The Corner

Son of Kim

North Korea, an isolated country of 24 million with the world’s fourth-largest military and several nuclear devices, is set to hand power to the 27-or-so-year-old son of the deceased Kim Jong-Il. 

The world is asking: Who is Kim Jong-Eun, and what does his leadership — if he is indeed the real leader — portend for North Korea’s future? Reportedly, intelligence analysts believe that the younger Kim has a sadistic streak, having “tortured small animals” as a boy. Of course, his father’s gulags are torture centers for humans. For a couple of years in the 1990s, he attended a Swiss boarding school. Apparently, the biggest thing he has going for him is his likeness to his grandfather, Kim Il-Sung, the country’s founder and “Eternal President.” But besides that, this son of Kim is a mystery. World leaders are searching for answers.

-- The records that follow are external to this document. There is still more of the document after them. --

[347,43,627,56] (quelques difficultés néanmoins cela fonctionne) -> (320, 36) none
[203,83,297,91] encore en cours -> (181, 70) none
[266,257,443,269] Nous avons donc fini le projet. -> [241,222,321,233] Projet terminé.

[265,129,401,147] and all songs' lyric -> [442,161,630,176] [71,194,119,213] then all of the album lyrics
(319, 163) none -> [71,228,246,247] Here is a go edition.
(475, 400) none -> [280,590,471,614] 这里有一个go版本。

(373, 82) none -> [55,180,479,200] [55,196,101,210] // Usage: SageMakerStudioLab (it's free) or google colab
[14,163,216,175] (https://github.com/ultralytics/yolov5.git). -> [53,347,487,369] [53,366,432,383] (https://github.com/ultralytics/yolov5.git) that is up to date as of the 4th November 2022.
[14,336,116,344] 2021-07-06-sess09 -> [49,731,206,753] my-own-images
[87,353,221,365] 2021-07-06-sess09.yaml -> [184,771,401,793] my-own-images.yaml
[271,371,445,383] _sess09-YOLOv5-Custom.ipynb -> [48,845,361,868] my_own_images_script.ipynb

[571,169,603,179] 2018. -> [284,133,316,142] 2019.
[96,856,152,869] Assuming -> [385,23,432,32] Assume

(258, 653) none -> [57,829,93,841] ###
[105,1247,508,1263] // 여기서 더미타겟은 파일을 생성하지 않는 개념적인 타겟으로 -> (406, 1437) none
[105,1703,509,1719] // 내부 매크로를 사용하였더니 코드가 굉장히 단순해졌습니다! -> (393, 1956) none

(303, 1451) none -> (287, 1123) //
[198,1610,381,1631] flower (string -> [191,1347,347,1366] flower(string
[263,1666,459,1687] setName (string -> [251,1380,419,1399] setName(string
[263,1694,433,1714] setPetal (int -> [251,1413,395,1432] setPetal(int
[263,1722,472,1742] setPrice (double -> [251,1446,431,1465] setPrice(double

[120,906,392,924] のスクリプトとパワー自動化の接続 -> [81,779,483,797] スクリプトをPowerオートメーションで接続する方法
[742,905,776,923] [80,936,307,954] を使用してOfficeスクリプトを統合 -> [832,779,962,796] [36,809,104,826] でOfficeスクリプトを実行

Well, what I know I’ve learned from the gamut of defectors I’ve met over the years, from former high-ranking officials down to former gulag inhabitants. 

Back in 2003, in a sauna-like Seoul hotel room, I met with Hwang Jang-yop. Hwang was the highest-ranking member of Pyongyang’s elite ever to defect. Our small room was packed with translators, embassy staff, and Hwang’s handlers. But we talked for a very long time, covering the North Korean military complex and propaganda. Six months later, I helped engineer Hwang’s first trip to the U.S., to meet with other members of Congress. 

Hwang had served in many high-ranking posts: political party secretary, president of Kim Il-Sung University, and personal clerk to Kim Il-Sung. He is known as chief architect of Korea’s guiding “juche” philosophy of self-reliance. 

But Hwang disagreed with Kim Il-Sung passing the baton to Kim Jong-Il in 1994, and the son and Hwang began to clash. Finally, in 1997, Hwang defected to South Korea on a Beijing stopover — a huge coup. The Washington Post likened his defection to “Joseph Goebbels defecting from Nazi Germany.”

As Melanie Kirkpatrick writes this week in the Wall Street Journal, Kim Jong-Il responded by sending Hwang’s entire extended family, some 3,000 individuals — for most, their relation to Hwang was news to them — to the gulags. State media ran vitriolic reports, calling him “human scum.” And North Korean assassins tracked him, even in his late failing years. Hwang died last year of natural causes at the age of 87.

Hwang, who was a college professor of Kim Jong-Il’s in the 1960’s, said that Kim wasn’t much of a student. “He never read books about Marxism. He never read about history. He was interested in spying and military coups. He was interested in dictatorship.”

He described Kim Jong-Il as a “man who stole a whole country.” As long as he was alive, Kim Jong-Il would never give up nukes, with his biggest goal to control the entire Korean Peninsula, according to Hwang. Tellingly, defectors have described nuclear weapons as part of the Kim family “heritage.” Few believe that Kim Jong-Il would pick a successor not determined to uphold this family “legacy.”

More recently, I meet with Mr. Shin Dong-Hyuk, a North Korean dissident who was at the complete opposite position of life while inside North Korea. He spoke at a meeting of international parliamentarians I co-chaired last month to spotlight the horrific human rights abuses in North Korea.

Mr. Shin is an escapee from notorious Kaechon Political Prison 14. Born in the camp, it was where Shin thought he belonged. Watching his mother and brother executed for trying to escape, Shin told us he “didn’t shed a tear,” thinking this barbaric black hole was “normal.” He even justified his punishment — burnings and whippings — for their actions. When prison guards cut off his finger tip for accidently damaging a sewing machine, he was grateful his punishment wasn’t worse. Mr. Shin took the initiative to escape mainly because he had to — he was starving. Today, this brave and resolute man is doing all he can to end the camps. 

The world is searching for answers on North Korea and its new leader Kim Jong-Eun. There are too many variables to know for sure. But from my time with defectors, there are two constants: Kim Jong-Eun will be completely dedicated to his family’s legacy of nuclear weapons, and he’ll have zero respect for the condition of his own people.

— Rep. Ed Royce (R., Calif.) serves as chairman of the House Foreign Affairs Subcommittee on Terrorism, Nonproliferation, and Trade.